TASK DETAILS ▸
Below are records with pictures. Transcribe exactly, and only, the lines from the line with "[140,686,161,699] -t ->" to the line with "[101,1424,124,1434] -z ->", both ends included, but not the pictures.

MATERIAL PROVIDED ▸
________________________________________

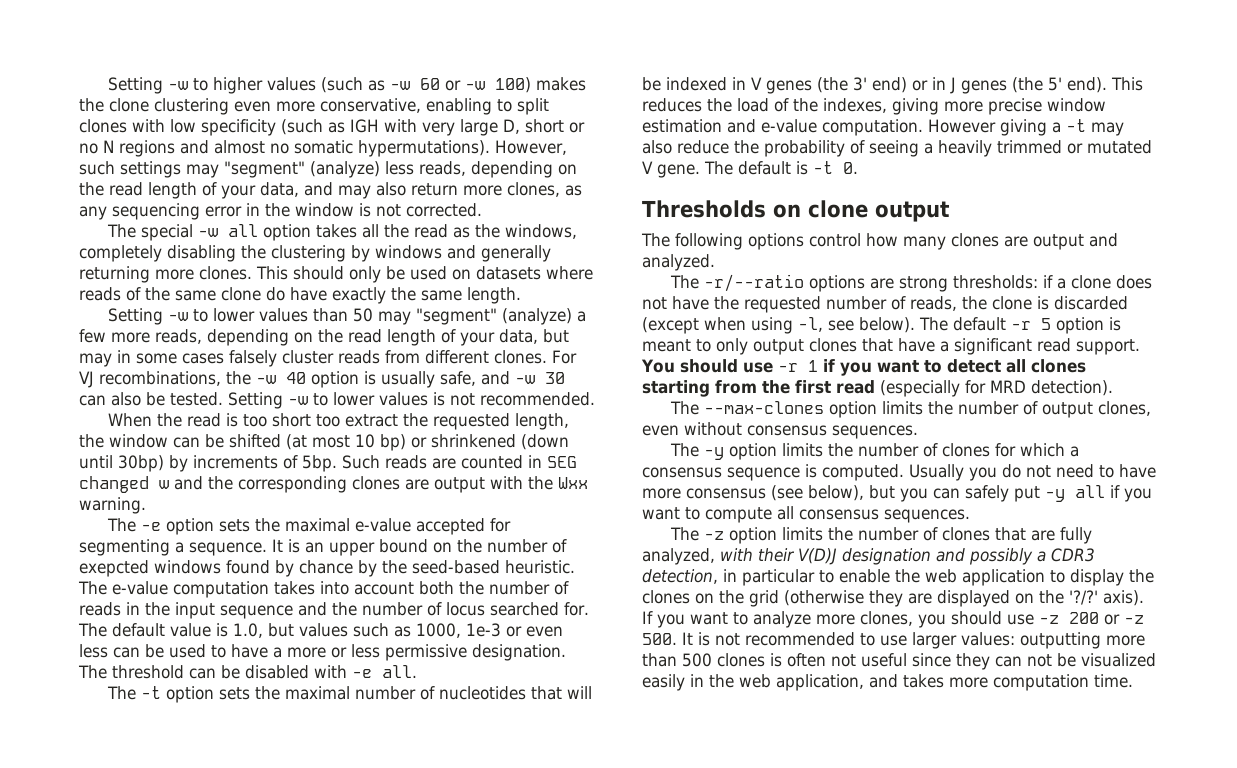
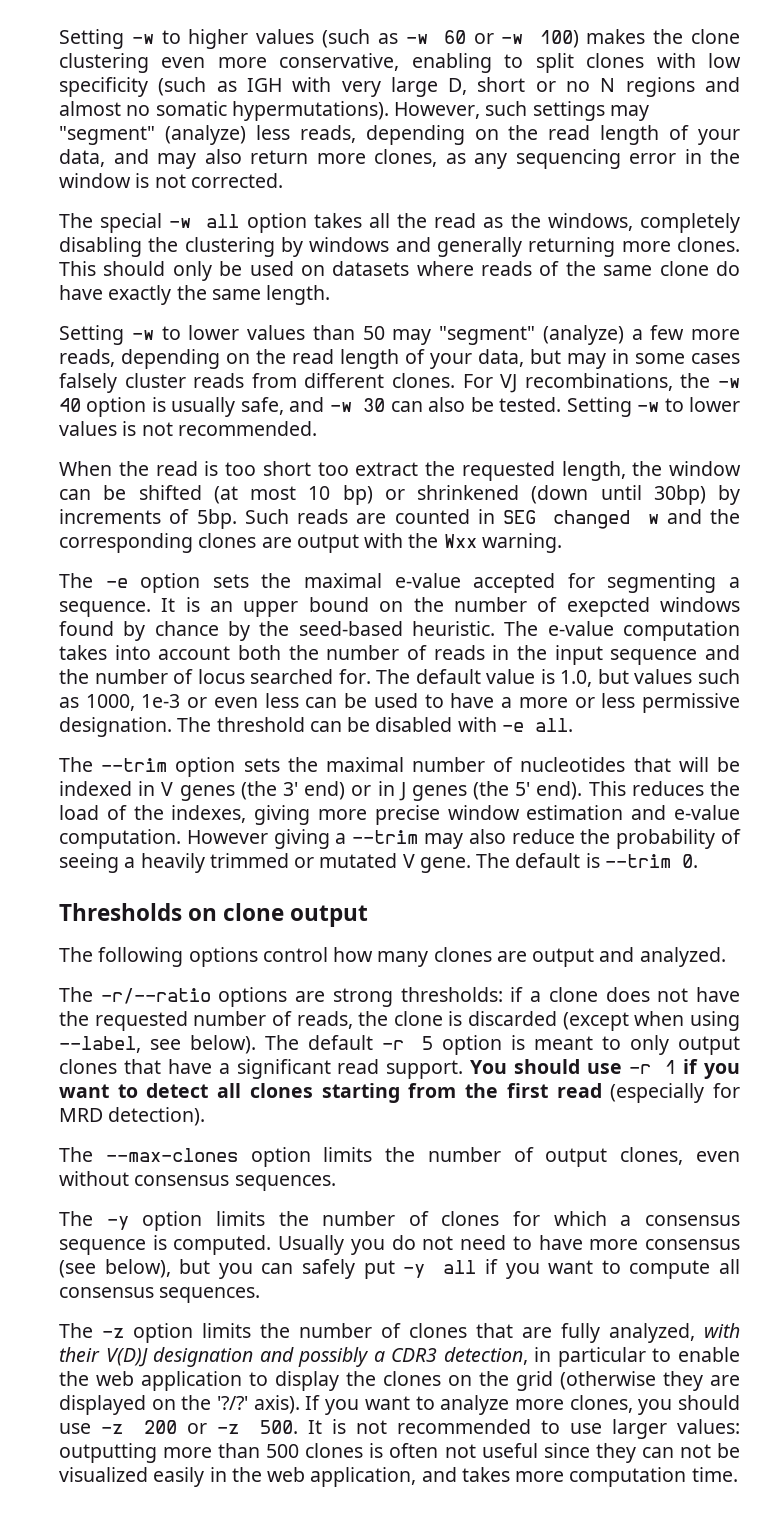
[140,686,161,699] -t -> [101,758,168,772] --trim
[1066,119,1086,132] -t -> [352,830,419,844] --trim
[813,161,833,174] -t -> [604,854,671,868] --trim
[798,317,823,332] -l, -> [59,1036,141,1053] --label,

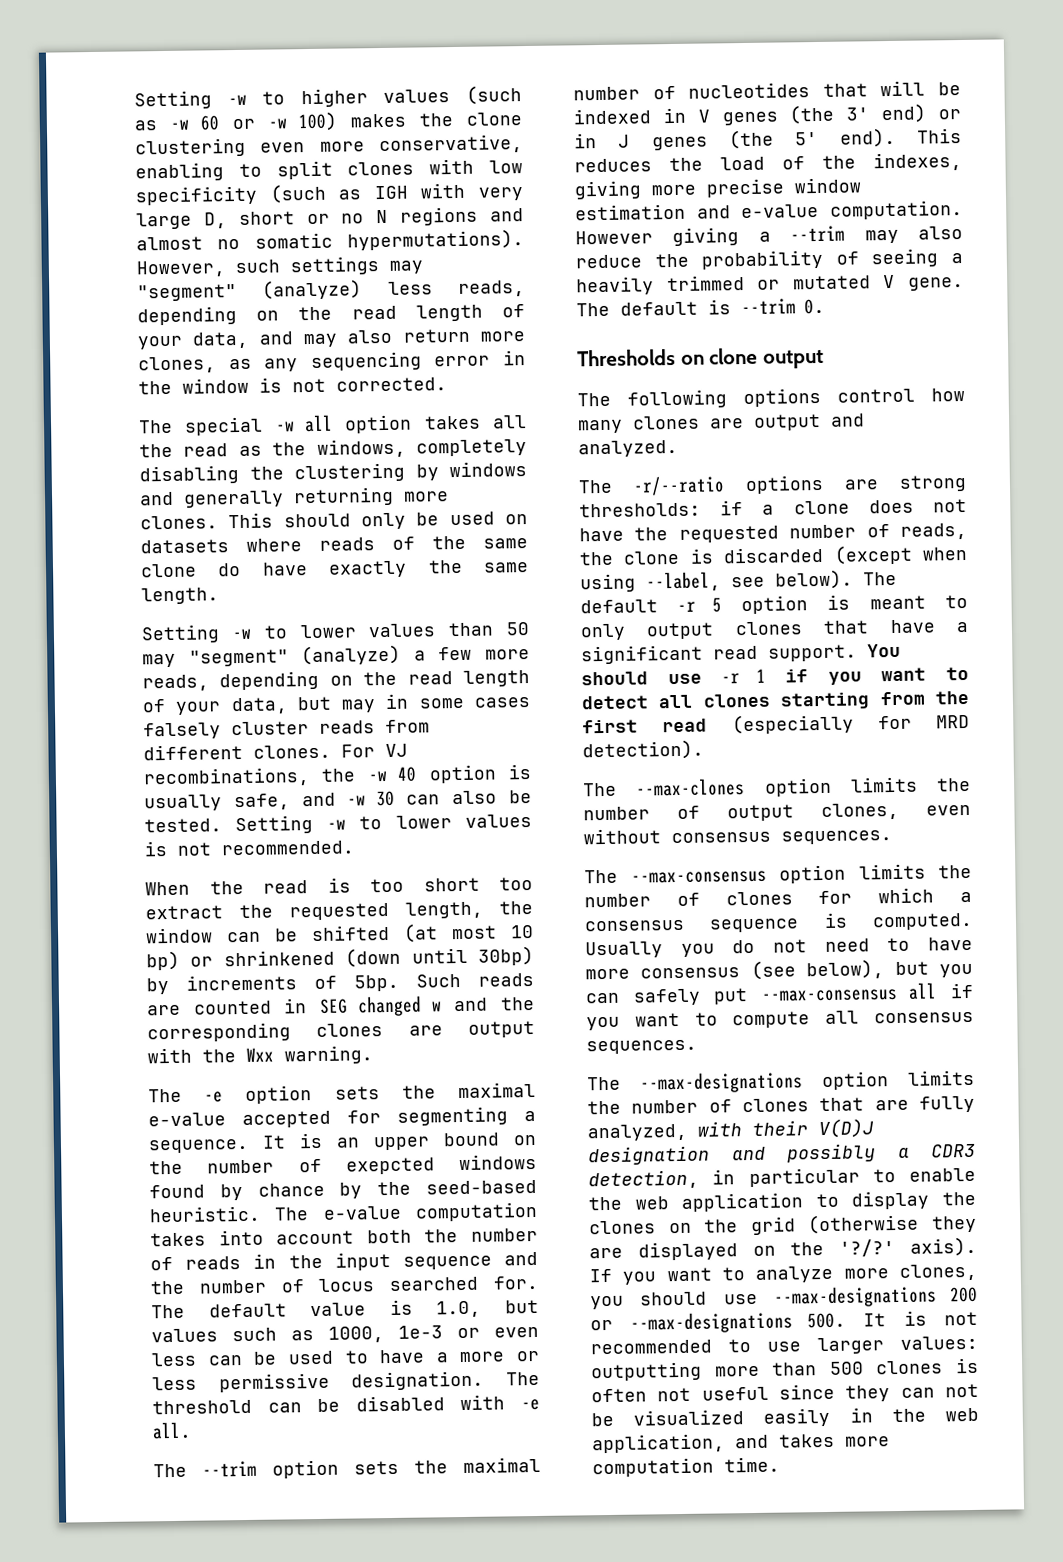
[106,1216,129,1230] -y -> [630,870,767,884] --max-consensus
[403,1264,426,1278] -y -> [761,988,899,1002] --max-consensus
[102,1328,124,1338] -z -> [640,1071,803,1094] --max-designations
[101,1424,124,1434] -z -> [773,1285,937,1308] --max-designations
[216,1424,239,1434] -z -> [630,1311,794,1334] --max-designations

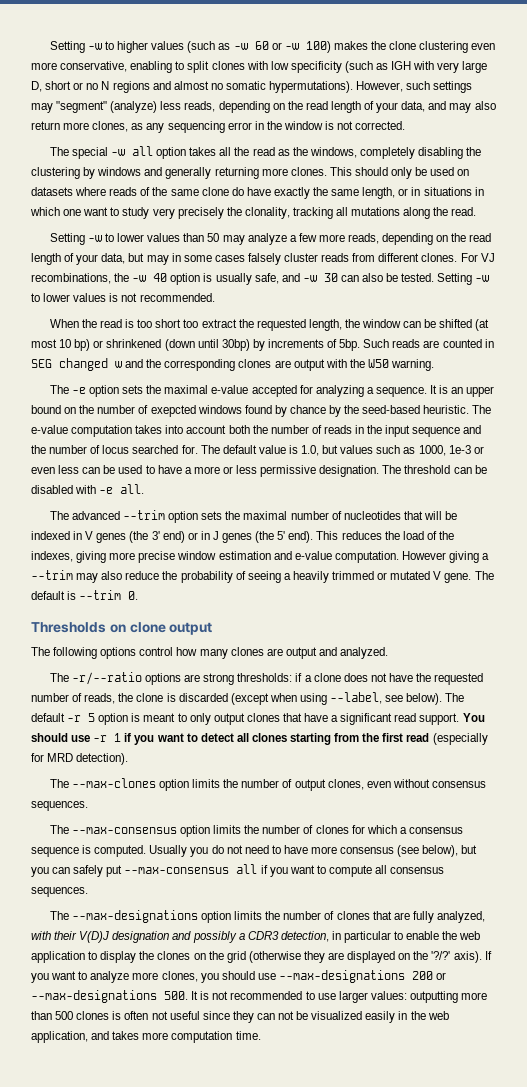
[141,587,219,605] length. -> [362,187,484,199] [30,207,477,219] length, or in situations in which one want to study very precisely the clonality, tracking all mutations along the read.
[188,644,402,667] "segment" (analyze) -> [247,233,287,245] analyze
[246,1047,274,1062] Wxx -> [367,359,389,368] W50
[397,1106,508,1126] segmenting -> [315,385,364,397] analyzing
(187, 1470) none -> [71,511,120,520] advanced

________________________________________

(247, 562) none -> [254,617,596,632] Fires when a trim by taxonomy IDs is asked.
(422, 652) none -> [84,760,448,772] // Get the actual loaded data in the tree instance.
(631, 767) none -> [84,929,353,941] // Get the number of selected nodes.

________________________________________

RESULT ▸
[140,686,161,699] -t -> [101,758,168,772] --trim
[1066,119,1086,132] -t -> [352,830,419,844] --trim
[813,161,833,174] -t -> [604,854,671,868] --trim
[798,317,823,332] -l, -> [59,1036,141,1053] --label,

[106,1216,129,1230] -y -> [630,870,767,884] --max-consensus
[403,1264,426,1278] -y -> [761,988,899,1002] --max-consensus
[102,1328,124,1338] -z -> [640,1071,803,1094] --max-designations
[101,1424,124,1434] -z -> [773,1285,937,1308] --max-designations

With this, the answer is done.